- Labor Secretary Marty Walsh made a case to boost Occupational Safety and Health Administration staffing during a Senate subcommittee hearing last week, in a request that would increase both the number of safety inspectors and wage-hour investigators who scrutinize employer payroll records by 2024.
- The department's protection agencies lost 14% of their personnel over the last four years, while the DOL has lost around 3,000 employees overall during that span, according to Walsh.
- The department is requesting $2.1 billion in its budget request to Congress for fiscal year 2022 for worker protection agencies, including $73 million for OSHA, a 17% increase from last year. The proposal, which would bring overall Labor Department funding to $14.2 billion, must be approved by Congress.
Since the COVID-19 pandemic began limiting the amount of in-person inspections that the agency can perform, OSHA has not been providing the level of oversight needed to keep workers safe, according to a report from the department's inspector general. A boost in the budget would allow it to "conduct the enforcement and regulatory work needed to ensure workers' wages, benefits, and rights are protected, address the misclassification of workers as independent contractors and improve workplace safety and health," Walsh said during the hearing.
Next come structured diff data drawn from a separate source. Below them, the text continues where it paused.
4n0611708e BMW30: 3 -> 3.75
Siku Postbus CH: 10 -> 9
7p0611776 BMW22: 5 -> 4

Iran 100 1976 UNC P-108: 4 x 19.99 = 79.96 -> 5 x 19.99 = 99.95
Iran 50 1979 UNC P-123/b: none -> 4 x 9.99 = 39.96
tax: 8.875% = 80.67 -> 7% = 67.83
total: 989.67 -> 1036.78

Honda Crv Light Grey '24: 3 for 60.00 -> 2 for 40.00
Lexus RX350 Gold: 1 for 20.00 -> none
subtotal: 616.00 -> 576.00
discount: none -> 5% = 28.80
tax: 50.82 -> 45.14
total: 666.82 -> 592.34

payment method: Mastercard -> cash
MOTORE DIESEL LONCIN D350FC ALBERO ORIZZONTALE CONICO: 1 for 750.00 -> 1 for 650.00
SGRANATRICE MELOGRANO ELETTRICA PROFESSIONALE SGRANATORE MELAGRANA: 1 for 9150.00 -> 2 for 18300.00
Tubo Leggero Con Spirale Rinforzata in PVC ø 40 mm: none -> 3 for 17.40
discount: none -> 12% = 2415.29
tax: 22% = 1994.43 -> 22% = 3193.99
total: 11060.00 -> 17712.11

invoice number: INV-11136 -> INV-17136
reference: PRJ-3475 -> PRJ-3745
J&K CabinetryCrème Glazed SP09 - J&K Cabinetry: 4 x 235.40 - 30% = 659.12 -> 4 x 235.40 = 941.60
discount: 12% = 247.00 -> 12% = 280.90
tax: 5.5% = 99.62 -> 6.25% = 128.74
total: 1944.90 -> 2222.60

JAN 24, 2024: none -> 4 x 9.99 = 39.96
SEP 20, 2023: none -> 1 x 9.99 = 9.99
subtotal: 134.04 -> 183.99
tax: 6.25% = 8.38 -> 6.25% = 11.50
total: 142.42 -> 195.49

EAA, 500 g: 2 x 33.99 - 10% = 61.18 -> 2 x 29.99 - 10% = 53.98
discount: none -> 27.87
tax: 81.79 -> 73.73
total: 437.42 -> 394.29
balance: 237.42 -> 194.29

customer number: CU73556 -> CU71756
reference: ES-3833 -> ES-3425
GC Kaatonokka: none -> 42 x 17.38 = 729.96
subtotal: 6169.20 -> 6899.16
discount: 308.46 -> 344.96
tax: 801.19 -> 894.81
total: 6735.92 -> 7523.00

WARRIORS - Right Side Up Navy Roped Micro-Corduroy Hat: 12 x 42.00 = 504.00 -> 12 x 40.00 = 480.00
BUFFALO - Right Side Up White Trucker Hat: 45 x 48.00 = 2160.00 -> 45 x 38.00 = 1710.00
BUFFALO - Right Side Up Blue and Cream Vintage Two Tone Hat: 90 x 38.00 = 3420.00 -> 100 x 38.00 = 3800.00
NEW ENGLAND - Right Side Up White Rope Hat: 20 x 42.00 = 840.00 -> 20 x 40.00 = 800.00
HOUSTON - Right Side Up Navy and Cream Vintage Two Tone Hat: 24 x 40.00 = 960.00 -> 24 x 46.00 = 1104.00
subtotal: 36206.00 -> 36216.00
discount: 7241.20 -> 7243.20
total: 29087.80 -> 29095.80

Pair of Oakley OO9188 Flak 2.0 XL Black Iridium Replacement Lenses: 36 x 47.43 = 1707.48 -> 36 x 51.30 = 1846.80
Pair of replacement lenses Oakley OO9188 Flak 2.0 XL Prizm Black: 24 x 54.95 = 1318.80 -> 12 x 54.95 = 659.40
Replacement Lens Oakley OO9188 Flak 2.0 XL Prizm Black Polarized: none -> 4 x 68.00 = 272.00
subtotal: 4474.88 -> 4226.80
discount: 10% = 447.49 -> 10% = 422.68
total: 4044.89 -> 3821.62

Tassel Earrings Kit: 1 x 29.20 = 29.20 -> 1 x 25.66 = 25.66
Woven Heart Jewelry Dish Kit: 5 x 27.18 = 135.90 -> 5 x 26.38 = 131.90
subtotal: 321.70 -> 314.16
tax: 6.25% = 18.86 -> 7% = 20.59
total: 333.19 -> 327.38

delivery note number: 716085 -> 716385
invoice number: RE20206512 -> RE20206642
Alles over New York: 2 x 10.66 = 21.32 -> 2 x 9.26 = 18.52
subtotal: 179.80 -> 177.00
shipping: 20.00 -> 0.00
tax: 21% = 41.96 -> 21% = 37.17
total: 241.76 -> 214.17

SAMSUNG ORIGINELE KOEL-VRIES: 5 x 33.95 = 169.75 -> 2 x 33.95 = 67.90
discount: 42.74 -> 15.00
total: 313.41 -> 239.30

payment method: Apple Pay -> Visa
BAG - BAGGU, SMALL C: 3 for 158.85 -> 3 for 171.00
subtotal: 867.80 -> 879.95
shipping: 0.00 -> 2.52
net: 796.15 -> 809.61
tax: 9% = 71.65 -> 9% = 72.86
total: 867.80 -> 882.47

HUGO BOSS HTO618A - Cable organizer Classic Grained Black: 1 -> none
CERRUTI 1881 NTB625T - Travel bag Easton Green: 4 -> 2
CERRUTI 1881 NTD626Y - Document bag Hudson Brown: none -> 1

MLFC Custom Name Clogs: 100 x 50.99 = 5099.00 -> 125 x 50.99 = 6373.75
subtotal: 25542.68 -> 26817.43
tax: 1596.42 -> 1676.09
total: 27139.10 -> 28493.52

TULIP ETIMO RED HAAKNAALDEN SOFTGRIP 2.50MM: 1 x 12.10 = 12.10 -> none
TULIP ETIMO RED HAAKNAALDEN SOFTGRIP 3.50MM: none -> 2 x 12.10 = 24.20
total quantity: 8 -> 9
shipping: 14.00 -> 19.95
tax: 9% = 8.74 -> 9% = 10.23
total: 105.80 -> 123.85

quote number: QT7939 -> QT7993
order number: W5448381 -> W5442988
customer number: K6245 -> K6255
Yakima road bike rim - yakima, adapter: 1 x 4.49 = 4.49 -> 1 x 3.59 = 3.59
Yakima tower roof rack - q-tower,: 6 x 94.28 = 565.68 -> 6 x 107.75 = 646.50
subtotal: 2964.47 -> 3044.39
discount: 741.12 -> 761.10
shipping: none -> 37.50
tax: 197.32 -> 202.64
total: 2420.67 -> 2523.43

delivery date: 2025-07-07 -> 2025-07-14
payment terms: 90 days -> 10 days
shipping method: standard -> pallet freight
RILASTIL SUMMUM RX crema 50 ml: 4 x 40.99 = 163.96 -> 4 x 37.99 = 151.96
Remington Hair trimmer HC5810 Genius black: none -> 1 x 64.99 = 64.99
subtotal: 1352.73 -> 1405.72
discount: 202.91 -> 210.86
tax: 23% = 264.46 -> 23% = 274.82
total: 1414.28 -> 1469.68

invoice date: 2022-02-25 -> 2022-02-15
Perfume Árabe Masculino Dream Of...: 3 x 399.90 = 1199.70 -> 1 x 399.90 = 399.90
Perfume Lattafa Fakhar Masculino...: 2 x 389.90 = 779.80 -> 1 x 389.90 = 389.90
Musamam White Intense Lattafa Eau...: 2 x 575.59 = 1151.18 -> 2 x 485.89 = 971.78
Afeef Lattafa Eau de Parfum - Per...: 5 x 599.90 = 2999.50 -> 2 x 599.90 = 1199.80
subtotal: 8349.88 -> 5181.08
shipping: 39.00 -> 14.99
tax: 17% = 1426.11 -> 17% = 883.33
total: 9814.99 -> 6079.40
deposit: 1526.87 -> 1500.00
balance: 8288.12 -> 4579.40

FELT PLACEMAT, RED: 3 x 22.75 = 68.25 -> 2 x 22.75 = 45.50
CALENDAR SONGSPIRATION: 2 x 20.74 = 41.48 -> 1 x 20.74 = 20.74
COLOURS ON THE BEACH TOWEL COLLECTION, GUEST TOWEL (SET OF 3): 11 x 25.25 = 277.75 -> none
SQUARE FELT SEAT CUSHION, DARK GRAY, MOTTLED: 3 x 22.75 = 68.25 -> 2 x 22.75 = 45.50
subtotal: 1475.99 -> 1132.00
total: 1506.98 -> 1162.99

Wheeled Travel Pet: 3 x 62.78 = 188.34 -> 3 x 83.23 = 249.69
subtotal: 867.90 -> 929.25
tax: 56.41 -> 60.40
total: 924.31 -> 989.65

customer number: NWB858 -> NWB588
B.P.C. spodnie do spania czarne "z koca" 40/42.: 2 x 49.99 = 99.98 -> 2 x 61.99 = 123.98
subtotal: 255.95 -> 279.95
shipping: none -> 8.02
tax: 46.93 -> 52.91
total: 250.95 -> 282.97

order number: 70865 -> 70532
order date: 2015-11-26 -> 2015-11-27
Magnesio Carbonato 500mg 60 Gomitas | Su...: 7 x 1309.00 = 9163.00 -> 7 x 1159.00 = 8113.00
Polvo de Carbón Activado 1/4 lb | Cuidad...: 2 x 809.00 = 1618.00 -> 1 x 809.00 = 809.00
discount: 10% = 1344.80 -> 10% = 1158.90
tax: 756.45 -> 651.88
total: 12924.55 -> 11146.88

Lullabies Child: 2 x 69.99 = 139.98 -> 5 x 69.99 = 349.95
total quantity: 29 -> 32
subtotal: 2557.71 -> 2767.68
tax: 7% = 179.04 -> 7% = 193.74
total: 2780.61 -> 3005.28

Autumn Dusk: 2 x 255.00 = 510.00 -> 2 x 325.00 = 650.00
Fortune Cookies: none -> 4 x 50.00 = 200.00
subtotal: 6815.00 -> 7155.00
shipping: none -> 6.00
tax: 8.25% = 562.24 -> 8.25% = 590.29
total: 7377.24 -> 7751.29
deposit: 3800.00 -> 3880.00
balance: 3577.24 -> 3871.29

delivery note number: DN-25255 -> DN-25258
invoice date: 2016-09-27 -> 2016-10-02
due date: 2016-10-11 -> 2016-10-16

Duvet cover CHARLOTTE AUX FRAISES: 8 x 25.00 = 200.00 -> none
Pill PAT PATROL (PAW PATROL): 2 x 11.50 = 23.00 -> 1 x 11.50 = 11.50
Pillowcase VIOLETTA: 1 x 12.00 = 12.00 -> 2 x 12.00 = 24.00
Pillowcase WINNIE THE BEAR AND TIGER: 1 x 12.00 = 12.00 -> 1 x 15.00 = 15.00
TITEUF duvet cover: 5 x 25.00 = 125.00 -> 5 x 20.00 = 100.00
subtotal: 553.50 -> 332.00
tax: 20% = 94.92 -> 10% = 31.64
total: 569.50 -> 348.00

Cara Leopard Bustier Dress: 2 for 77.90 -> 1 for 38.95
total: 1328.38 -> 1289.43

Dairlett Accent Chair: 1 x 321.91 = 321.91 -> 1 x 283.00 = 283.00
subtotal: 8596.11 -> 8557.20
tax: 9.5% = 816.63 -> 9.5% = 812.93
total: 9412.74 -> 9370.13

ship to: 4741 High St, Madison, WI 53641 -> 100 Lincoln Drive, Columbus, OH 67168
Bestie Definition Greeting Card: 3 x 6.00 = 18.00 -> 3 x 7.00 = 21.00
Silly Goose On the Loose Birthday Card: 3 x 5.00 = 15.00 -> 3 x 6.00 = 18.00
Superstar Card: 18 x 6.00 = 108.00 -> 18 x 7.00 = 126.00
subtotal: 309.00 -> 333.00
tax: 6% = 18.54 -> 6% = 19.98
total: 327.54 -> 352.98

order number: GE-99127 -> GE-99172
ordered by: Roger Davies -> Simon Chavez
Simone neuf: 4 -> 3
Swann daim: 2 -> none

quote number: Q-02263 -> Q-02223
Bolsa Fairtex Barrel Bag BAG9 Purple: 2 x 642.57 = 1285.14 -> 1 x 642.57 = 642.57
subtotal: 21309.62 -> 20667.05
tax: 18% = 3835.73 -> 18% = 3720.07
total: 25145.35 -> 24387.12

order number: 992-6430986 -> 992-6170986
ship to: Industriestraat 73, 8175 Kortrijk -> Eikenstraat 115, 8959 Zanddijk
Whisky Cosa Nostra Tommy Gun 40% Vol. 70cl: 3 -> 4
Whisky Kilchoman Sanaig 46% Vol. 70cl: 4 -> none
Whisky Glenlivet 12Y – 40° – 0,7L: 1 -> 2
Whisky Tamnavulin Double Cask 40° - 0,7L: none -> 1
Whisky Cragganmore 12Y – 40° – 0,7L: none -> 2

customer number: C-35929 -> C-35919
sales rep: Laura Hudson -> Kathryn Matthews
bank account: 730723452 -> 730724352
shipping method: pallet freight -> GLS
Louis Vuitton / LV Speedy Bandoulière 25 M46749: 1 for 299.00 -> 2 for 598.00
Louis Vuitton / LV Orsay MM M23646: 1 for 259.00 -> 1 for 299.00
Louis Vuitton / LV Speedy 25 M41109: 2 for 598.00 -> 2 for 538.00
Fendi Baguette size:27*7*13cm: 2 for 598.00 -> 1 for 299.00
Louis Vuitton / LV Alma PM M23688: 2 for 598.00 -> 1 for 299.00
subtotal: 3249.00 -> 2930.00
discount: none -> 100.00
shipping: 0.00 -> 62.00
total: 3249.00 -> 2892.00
The loss of staff during former President Donald Trump's administration has compromised the ability of the department's worker protection agencies to do their job, Walsh noted.
"A lack of enforcement makes workers more vulnerable to workplace violations," he said.
Walsh also touched on President Joe Biden's infrastructure proposal, the American Jobs Plan, one of several being debated on Capitol Hill right now.
He noted that the American Jobs Plan would provide funding for training programs focused on growing, high-demand sectors, such as clean energy, manufacturing and caregiving. It also includes many labor-focused initiatives.
"The plan provides critical funding to strengthen the capacity of our labor enforcement agencies to prevent discrimination, protect wages and benefits, enforce health and safety rules and strengthen health care and pension plans," said Walsh. "In addition to these investments, the president is calling for increased penalties when employers violate workplace safety and health rules, which have proven inadequate to address serious violations."